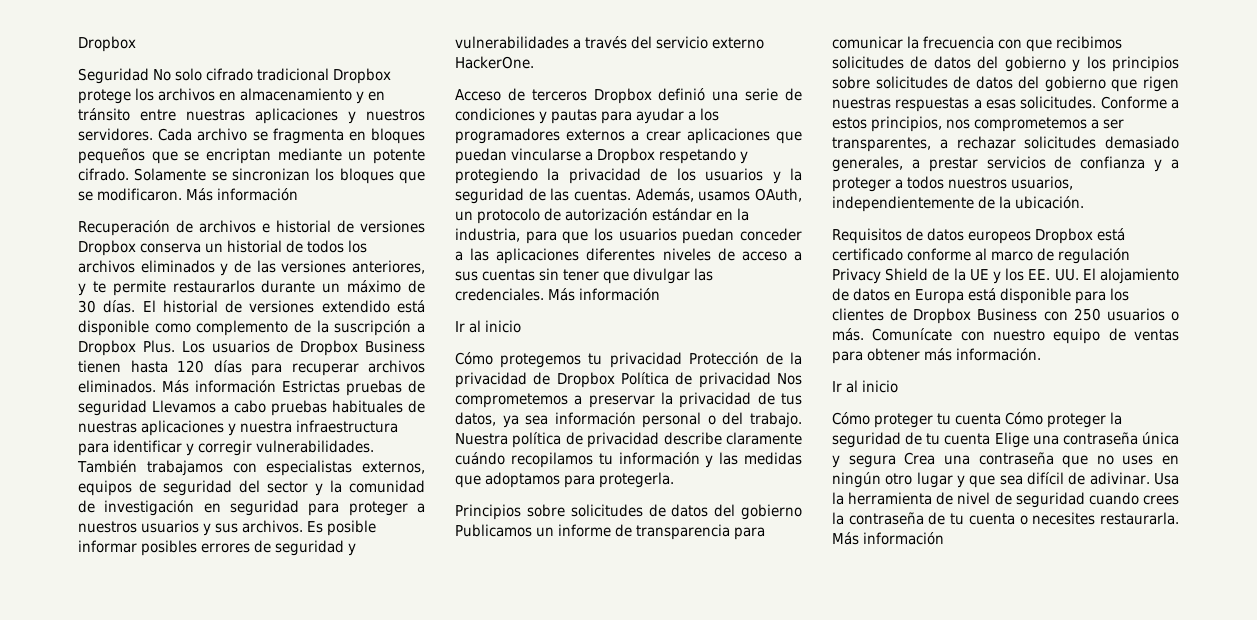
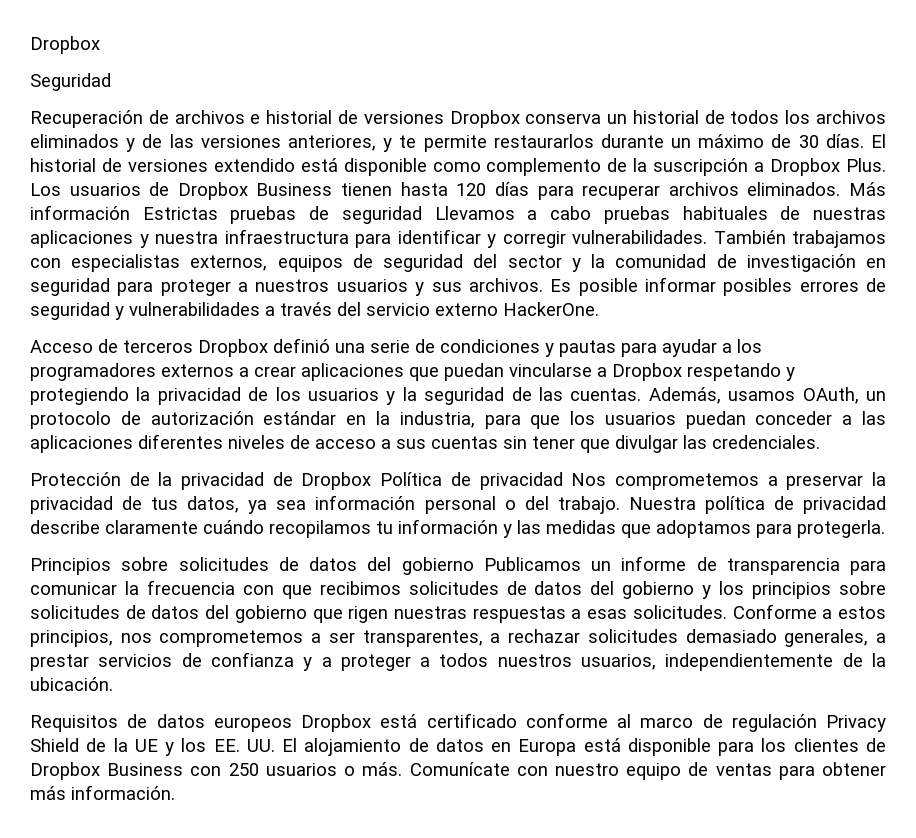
[153,68,392,84] [78,88,386,104] [78,108,425,124] [78,128,425,144] [78,148,425,164] [78,168,425,184] [78,188,299,201] No solo cifrado tradicional Dropbox protege los archivos en almacenamiento y en tránsito entre nuestras aplicaciones y nuestros servidores. Cada archivo se fragmenta en bloques pequeños que se encriptan mediante un potente cifrado. Solamente se sincronizan los bloques que se modificaron. Más información -> (111, 82) none
[548,288,661,301] [455,320,522,333] [455,352,682,368] Más información // Ir al inicio // Cómo protegemos tu privacidad -> (820, 442) //
[832,380,899,393] [832,412,1123,428] [832,432,1179,448] [832,452,1179,468] [832,472,1179,488] [832,492,1179,508] [832,512,1179,525] [832,532,945,545] // Ir al inicio // Cómo proteger tu cuenta Cómo proteger la seguridad de tu cuenta Elige una contraseña única y segura Crea una contraseña que no uses en ningún otro lugar y que sea difícil de adivinar. Usa la herramienta de nivel de seguridad cuando crees la contraseña de tu cuenta o necesites restaurarla. Más información -> (175, 792) none

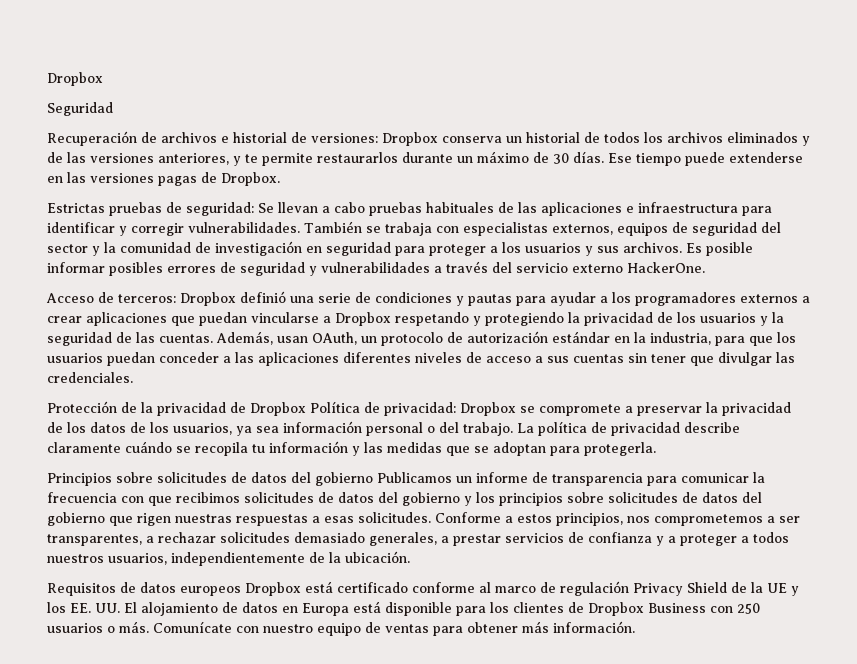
[363,111,444,124] versiones -> [311,133,378,143] versiones:
[871,134,886,148] [30,158,886,176] [30,182,887,200] [30,205,515,224] El historial de versiones extendido está disponible como complemento de la suscripción a Dropbox Plus. Los usuarios de Dropbox Business tienen hasta 120 días para recuperar archivos eliminados. Más información Estrictas pruebas de seguridad Llevamos -> [608,152,803,166] [47,172,280,186] [47,202,318,216] Ese tiempo puede extenderse en las versiones pagas de Dropbox. // Estrictas pruebas de seguridad: Se llevan
[813,207,887,220] [30,230,218,248] nuestras aplicaciones y nuestra -> [518,202,634,216] las aplicaciones e
[792,230,886,248] trabajamos -> [366,222,432,236] se trabaja
[255,279,330,292] nuestros -> [502,242,521,253] los
[123,340,193,353] terceros -> [118,294,176,303] terceros:
[728,391,796,401] usamos -> [277,336,308,343] usan
[479,472,759,490] privacidad Nos comprometemos -> [384,402,621,416] privacidad: Dropbox se compromete
[151,496,240,513] tus datos, -> [67,422,232,435] los datos de los usuarios,
[628,497,696,510] Nuestra -> [517,423,534,433] La
[269,520,371,538] recopilamos -> [176,442,248,456] se recopila
[656,520,751,538] adoptamos -> [474,442,546,456] se adoptan

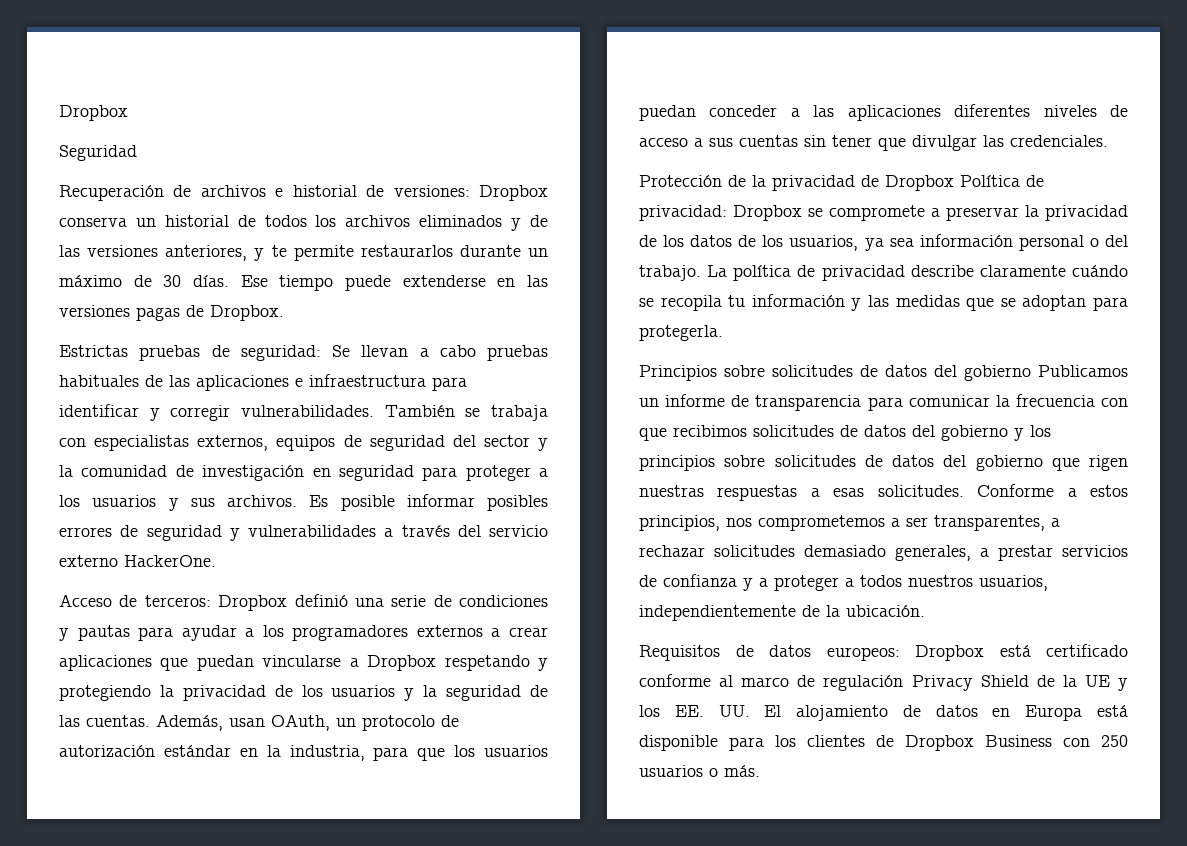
[180,586,241,596] europeos -> [826,647,900,661] europeos:
[153,621,635,636] Comunícate con nuestro equipo de ventas para obtener más información. -> (760, 771) none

___

INSTRUCTIONS FOR THE TASK: Return exactly the lines that appear in the data above between the line containing "[832,380,899,393] [832,412,1123,428] [832,432,1179,448]" and the line containing "[363,111,444,124] versiones ->", both of which are included, and leave the pictures out.

TASK OUTPUT:
[832,380,899,393] [832,412,1123,428] [832,432,1179,448] [832,452,1179,468] [832,472,1179,488] [832,492,1179,508] [832,512,1179,525] [832,532,945,545] // Ir al inicio // Cómo proteger tu cuenta Cómo proteger la seguridad de tu cuenta Elige una contraseña única y segura Crea una contraseña que no uses en ningún otro lugar y que sea difícil de adivinar. Usa la herramienta de nivel de seguridad cuando crees la contraseña de tu cuenta o necesites restaurarla. Más información -> (175, 792) none

[363,111,444,124] versiones -> [311,133,378,143] versiones:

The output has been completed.